**WORK ORDER**:
From the line that contains "[152,215,242,231] ground up, ->" to the final line below, both included, print each line exactly and skip the pictures.

[Before and after images]
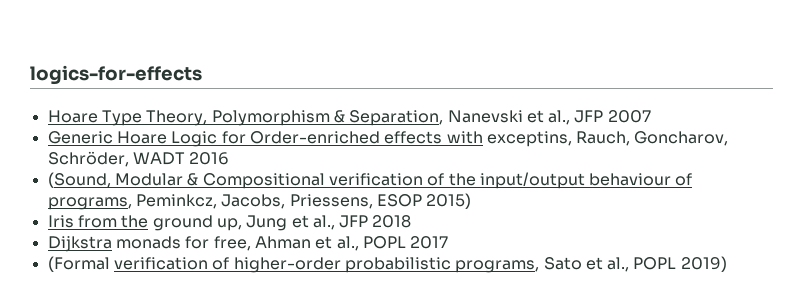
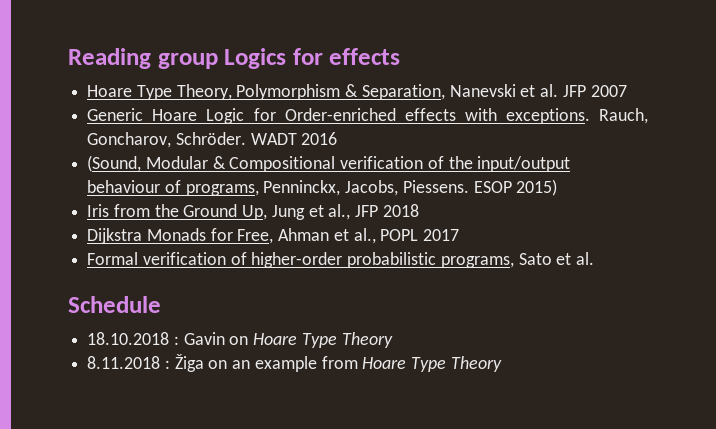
[30,65,202,85] logics-for-effects -> [68,48,401,69] Reading group Logics for effects
[548,110,571,125] al., -> [540,84,559,97] al.
[486,131,572,147] exceptins, -> [505,108,590,124] exceptions.
[47,151,129,167] Schröder, -> [175,132,246,145] Schröder.
[135,194,373,209] Peminkcz, Jacobs, Priessens, -> [263,180,469,196] Penninckx, Jacobs, Piessens.
[152,215,242,231] ground up, -> [183,204,268,220] Ground Up,
[115,236,251,251] monads for free, -> [146,228,274,244] Monads for Free,
[47,256,110,272] (Formal -> [87,252,139,265] Formal
[607,256,727,272] al., POPL 2019) -> [576,252,595,265] [68,296,161,313] [87,332,393,348] [87,354,502,372] al. // Schedule // 18.10.2018 : Gavin on Hoare Type Theory // 8.11.2018 : Žiga on an example from Hoare Type Theory

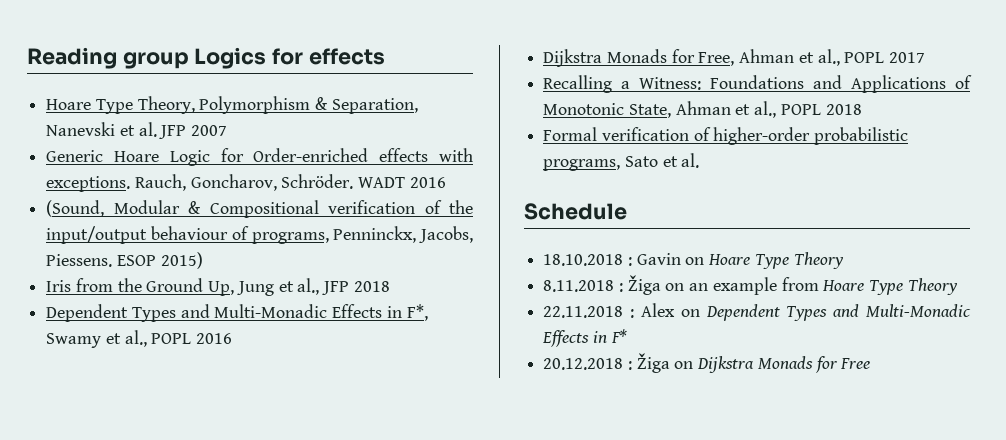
(419, 210) none -> [46,304,428,322] [46,330,233,348] // Dependent Types and Multi-Monadic Effects in F*, Swamy et al., POPL 2016
(460, 235) none -> [543,75,972,93] [543,101,862,118] // Recalling a Witness: Foundations and Applications of Monotonic State, Ahman et al., POPL 2018
(502, 364) none -> [543,303,971,321] [542,329,627,347] [543,353,871,373] // 22.11.2018 : Alex on Dependent Types and Multi-Monadic Effects in F* // 20.12.2018 : Žiga on Dijkstra Monads for Free

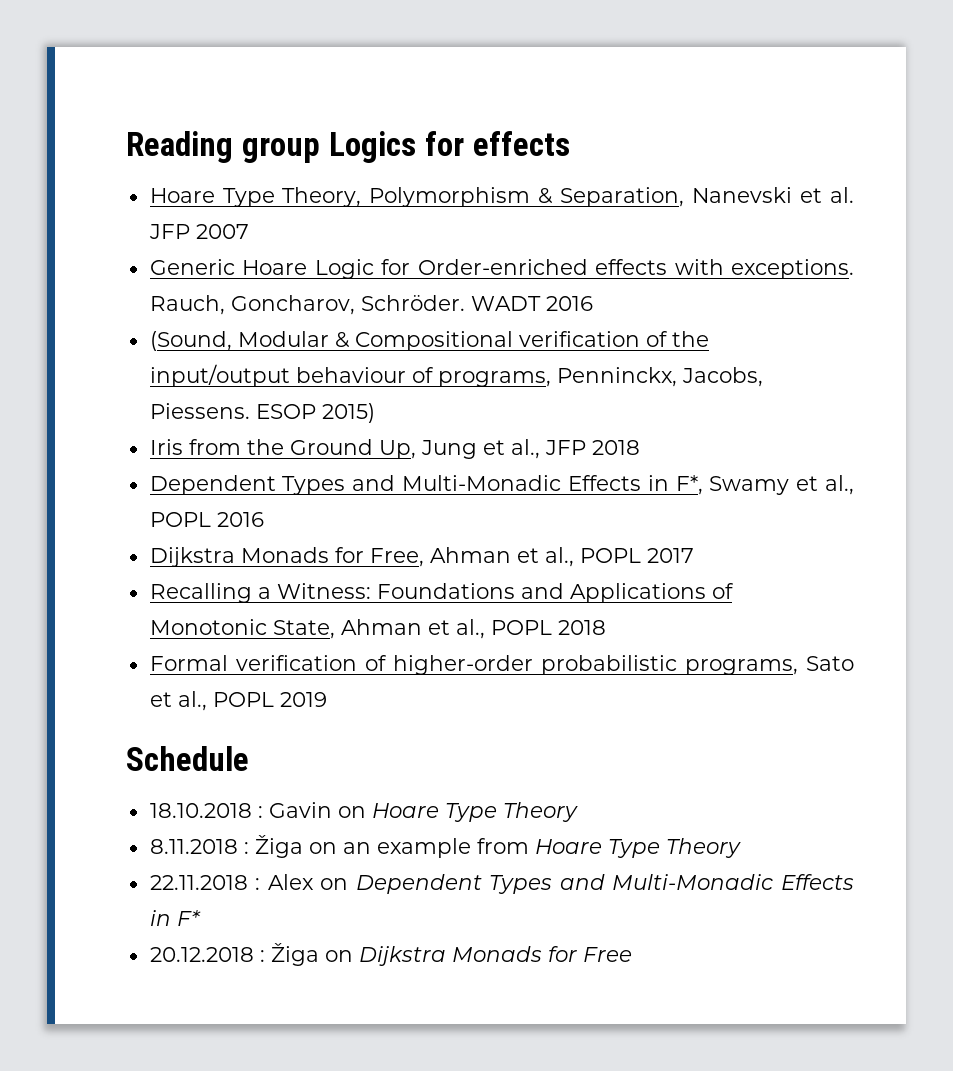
[681,153,700,168] al. -> [177,691,327,711] al., POPL 2019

**ANSWER SECTION**:
[152,215,242,231] ground up, -> [183,204,268,220] Ground Up,
[115,236,251,251] monads for free, -> [146,228,274,244] Monads for Free,
[47,256,110,272] (Formal -> [87,252,139,265] Formal
[607,256,727,272] al., POPL 2019) -> [576,252,595,265] [68,296,161,313] [87,332,393,348] [87,354,502,372] al. // Schedule // 18.10.2018 : Gavin on Hoare Type Theory // 8.11.2018 : Žiga on an example from Hoare Type Theory

(419, 210) none -> [46,304,428,322] [46,330,233,348] // Dependent Types and Multi-Monadic Effects in F*, Swamy et al., POPL 2016
(460, 235) none -> [543,75,972,93] [543,101,862,118] // Recalling a Witness: Foundations and Applications of Monotonic State, Ahman et al., POPL 2018
(502, 364) none -> [543,303,971,321] [542,329,627,347] [543,353,871,373] // 22.11.2018 : Alex on Dependent Types and Multi-Monadic Effects in F* // 20.12.2018 : Žiga on Dijkstra Monads for Free

[681,153,700,168] al. -> [177,691,327,711] al., POPL 2019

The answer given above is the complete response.